EXERCISE DIRECTIONS: Among the records, find the lines that hold the string "than" and return them.

DATA RECORDS:
★ ★ ★ ★ ★

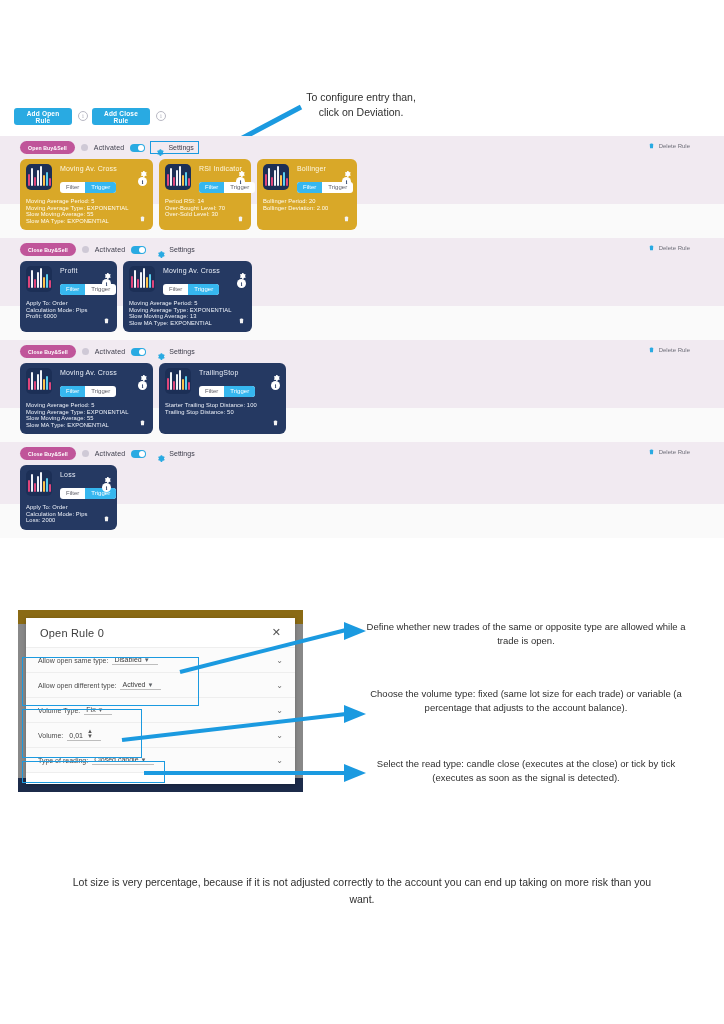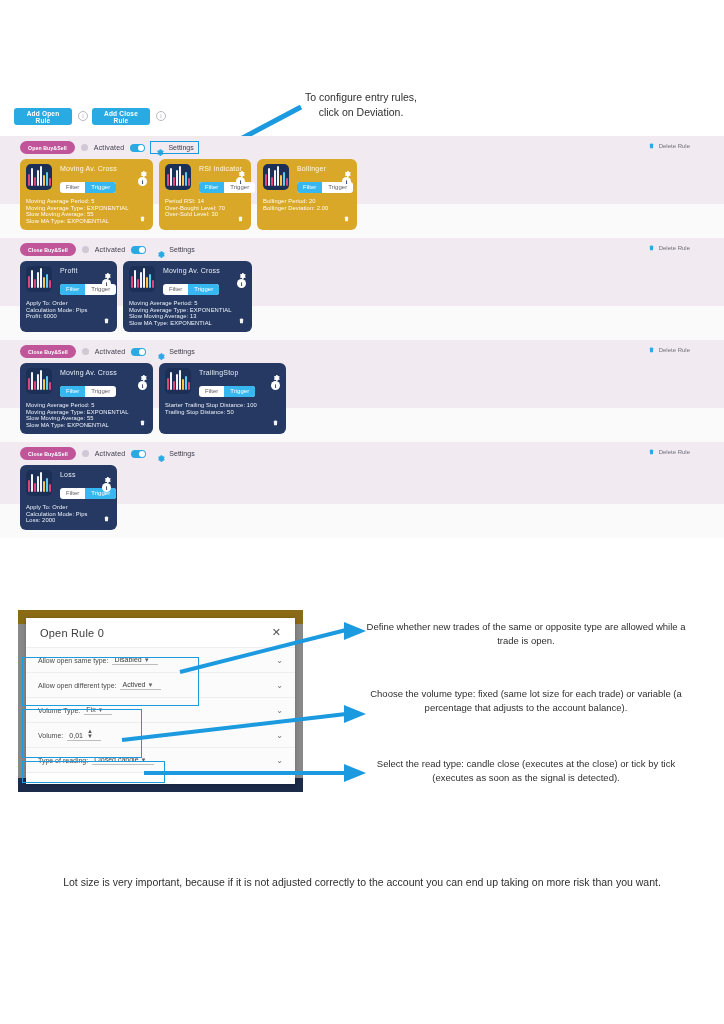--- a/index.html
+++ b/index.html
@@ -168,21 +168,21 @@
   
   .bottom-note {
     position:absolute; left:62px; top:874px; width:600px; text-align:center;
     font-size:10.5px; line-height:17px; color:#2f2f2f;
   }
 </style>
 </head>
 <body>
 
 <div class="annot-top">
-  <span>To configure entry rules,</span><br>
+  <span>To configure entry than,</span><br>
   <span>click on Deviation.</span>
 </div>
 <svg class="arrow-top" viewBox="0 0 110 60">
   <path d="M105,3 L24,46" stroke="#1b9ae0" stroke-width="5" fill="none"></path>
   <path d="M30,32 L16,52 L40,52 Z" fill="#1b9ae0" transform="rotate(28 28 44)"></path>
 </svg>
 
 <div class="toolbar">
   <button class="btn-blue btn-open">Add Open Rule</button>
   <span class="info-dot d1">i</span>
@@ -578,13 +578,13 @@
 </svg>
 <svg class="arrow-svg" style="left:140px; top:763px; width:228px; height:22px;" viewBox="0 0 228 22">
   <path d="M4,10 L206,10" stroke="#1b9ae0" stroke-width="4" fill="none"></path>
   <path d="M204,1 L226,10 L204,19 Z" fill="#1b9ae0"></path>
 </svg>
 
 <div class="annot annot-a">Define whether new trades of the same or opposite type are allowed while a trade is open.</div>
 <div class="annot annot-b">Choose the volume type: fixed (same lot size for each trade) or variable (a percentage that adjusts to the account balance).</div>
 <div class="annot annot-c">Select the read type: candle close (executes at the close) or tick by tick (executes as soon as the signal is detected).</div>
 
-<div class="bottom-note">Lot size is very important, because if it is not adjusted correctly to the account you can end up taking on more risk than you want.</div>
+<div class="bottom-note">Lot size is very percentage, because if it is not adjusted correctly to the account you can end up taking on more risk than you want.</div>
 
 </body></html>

★ ★ ★ ★ ★

EXERCISE RESPONSE:
+  <span>To configure entry than,</span><br>
-<div class="bottom-note">Lot size is very important, because if it is not adjusted correctly to the account you can end up taking on more risk than you want.</div>
+<div class="bottom-note">Lot size is very percentage, because if it is not adjusted correctly to the account you can end up taking on more risk than you want.</div>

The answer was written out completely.